Figure 3: A comparison of SafePTR against existing MLLM defense methods, showcasing superior jailbreak mitigation, task utility preservation, and minimal computational overhead.
The experimental results, summarized in (Figure 3), demonstrate that SafePTR outperforms prior methods by achieving stronger jailbreak mitigation, better preserving task utility, and incurring minimal computational overhead. The authors evaluate SafePTR on three state-of-the-art open-source MLLMs: LLaVA-1.5-7B, MiniGPT-4-7B, and DeepSeek-VL2-Tiny, and compare its performance against recent jailbreak defense methods, Immune, Adashield, ECSO, CoCA, and FigStep, under a unified test set and consistent metrics. The evaluation benchmarks include JailbreakV-28K, MM-SafetyBench, and FigStep for safety assessment, and MME and MM-Vet for utility evaluation. The results indicate that SafePTR effectively enhances robustness against both vision- and text-driven multimodal jailbreak attacks without requiring additional training or compromising task performance.

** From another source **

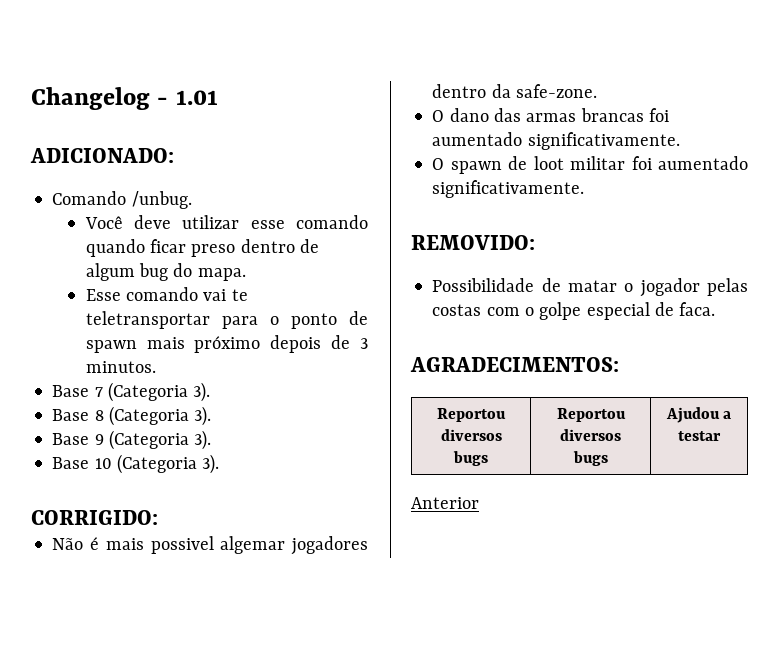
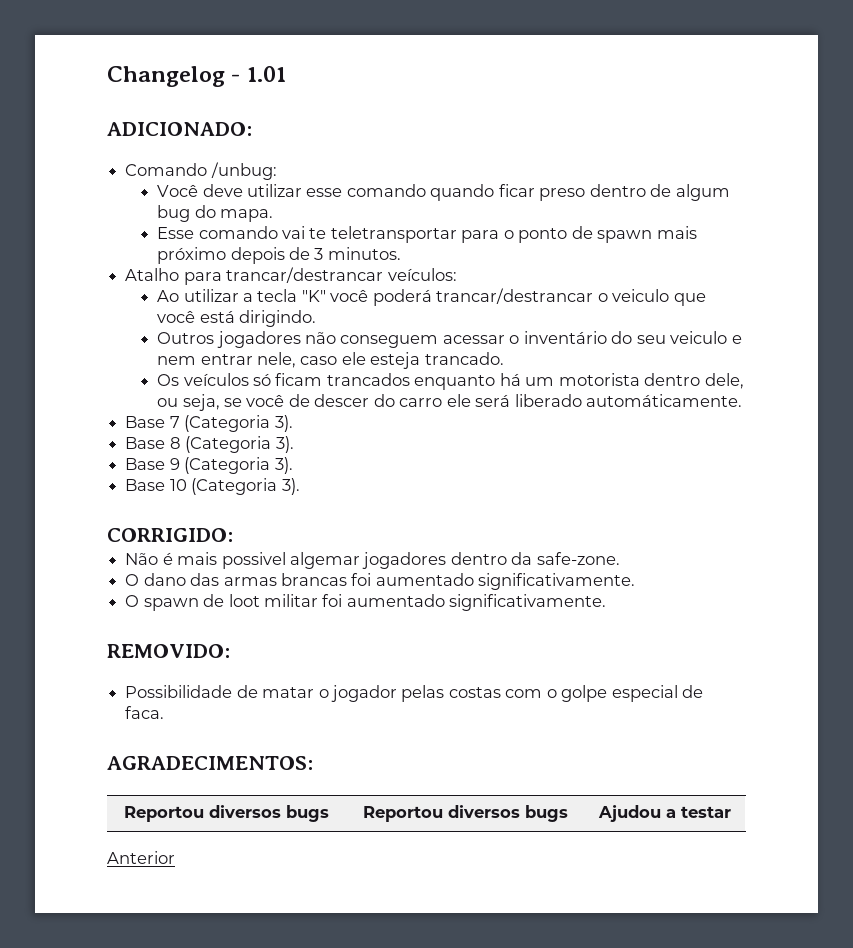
[131,191,192,209] /unbug. -> [210,162,277,180] /unbug:
(156, 367) none -> [125,267,457,285] [157,288,706,306] [157,310,316,327] [157,331,742,348] [157,352,504,369] [157,373,744,390] [157,394,743,411] // Atalho para trancar/destrancar veículos: // Ao utilizar a tecla "K" você poderá trancar/destrancar o veiculo que você está dirigindo. // Outros jogadores não conseguem acessar o inventário do seu veiculo e nem entrar nele, caso ele esteja trancado. // Os veículos só ficam trancados enquanto há um motorista dentro dele, ou seja, se você de descer do carro ele será liberado automáticamente.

Implications and Future Directions
SafePTR offers a practical approach to defending MLLMs against jailbreak attacks, achieving a balance between safety and utility without requiring additional training. The token-level intervention strategy provides interpretability and adaptability, allowing for targeted mitigation of harmful inputs. The findings of the paper highlight the importance of understanding the underlying mechanisms of multimodal vulnerabilities in MLLMs. Future research could explore more sophisticated methods for identifying and mitigating harmful tokens, as well as extending SafePTR to other types of MLLMs and attack scenarios. Additionally, investigating the potential of SafePTR to enhance the robustness of MLLMs against other types of adversarial attacks could be a promising direction for future work.
Conclusion
This paper presents a comprehensive analysis of multimodal jailbreak vulnerabilities in MLLMs and introduces SafePTR, a training-free defense framework that effectively mitigates jailbreak risks while preserving model utility. The experimental results demonstrate that SafePTR outperforms existing defense methods, offering a robust and efficient solution for safeguarding MLLMs against adversarial attacks. The findings of this research have significant implications for the safe deployment of MLLMs in real-world applications.